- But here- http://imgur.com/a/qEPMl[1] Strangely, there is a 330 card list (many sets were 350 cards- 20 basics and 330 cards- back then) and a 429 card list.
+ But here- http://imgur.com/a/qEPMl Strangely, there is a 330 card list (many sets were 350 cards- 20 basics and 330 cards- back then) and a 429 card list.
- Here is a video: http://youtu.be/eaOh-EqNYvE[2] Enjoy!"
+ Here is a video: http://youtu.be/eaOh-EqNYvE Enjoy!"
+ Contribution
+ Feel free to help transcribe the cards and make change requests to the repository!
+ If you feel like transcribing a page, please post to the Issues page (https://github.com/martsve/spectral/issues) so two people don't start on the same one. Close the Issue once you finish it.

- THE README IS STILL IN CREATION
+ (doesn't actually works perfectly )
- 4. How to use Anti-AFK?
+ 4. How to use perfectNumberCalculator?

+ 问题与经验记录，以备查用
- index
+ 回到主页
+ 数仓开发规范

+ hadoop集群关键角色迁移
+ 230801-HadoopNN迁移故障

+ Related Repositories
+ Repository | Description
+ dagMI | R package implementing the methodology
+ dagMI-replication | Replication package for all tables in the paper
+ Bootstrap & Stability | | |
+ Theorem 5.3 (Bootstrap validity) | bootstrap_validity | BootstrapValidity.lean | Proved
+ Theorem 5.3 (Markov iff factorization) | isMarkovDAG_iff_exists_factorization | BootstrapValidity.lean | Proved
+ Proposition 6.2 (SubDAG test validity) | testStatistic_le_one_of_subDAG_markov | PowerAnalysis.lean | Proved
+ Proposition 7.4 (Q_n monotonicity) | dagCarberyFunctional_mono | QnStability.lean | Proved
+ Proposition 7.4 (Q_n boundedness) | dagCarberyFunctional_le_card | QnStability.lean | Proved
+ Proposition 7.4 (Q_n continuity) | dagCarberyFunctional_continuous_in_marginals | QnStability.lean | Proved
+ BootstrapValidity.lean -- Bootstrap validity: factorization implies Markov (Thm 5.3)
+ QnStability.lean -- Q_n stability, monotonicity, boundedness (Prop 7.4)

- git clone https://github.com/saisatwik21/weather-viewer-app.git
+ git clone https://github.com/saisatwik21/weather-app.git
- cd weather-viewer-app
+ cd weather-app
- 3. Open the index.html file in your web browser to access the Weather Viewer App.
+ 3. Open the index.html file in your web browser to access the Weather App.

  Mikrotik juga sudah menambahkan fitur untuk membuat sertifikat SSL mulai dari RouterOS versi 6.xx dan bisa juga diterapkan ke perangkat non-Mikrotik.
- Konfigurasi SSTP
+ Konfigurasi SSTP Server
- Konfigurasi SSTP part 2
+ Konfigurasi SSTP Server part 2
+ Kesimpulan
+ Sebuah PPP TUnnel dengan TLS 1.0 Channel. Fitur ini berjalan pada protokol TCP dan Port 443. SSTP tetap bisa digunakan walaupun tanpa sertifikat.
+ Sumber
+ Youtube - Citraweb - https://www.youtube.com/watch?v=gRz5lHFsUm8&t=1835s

* **What to do**
Only the lines from the beginning of the material through the line with "to the repository!" should appear in the answer, each copied exactly.

* **Answer for this exercise**
- But here- http://imgur.com/a/qEPMl[1] Strangely, there is a 330 card list (many sets were 350 cards- 20 basics and 330 cards- back then) and a 429 card list.
+ But here- http://imgur.com/a/qEPMl Strangely, there is a 330 card list (many sets were 350 cards- 20 basics and 330 cards- back then) and a 429 card list.
- Here is a video: http://youtu.be/eaOh-EqNYvE[2] Enjoy!"
+ Here is a video: http://youtu.be/eaOh-EqNYvE Enjoy!"
+ Contribution
+ Feel free to help transcribe the cards and make change requests to the repository!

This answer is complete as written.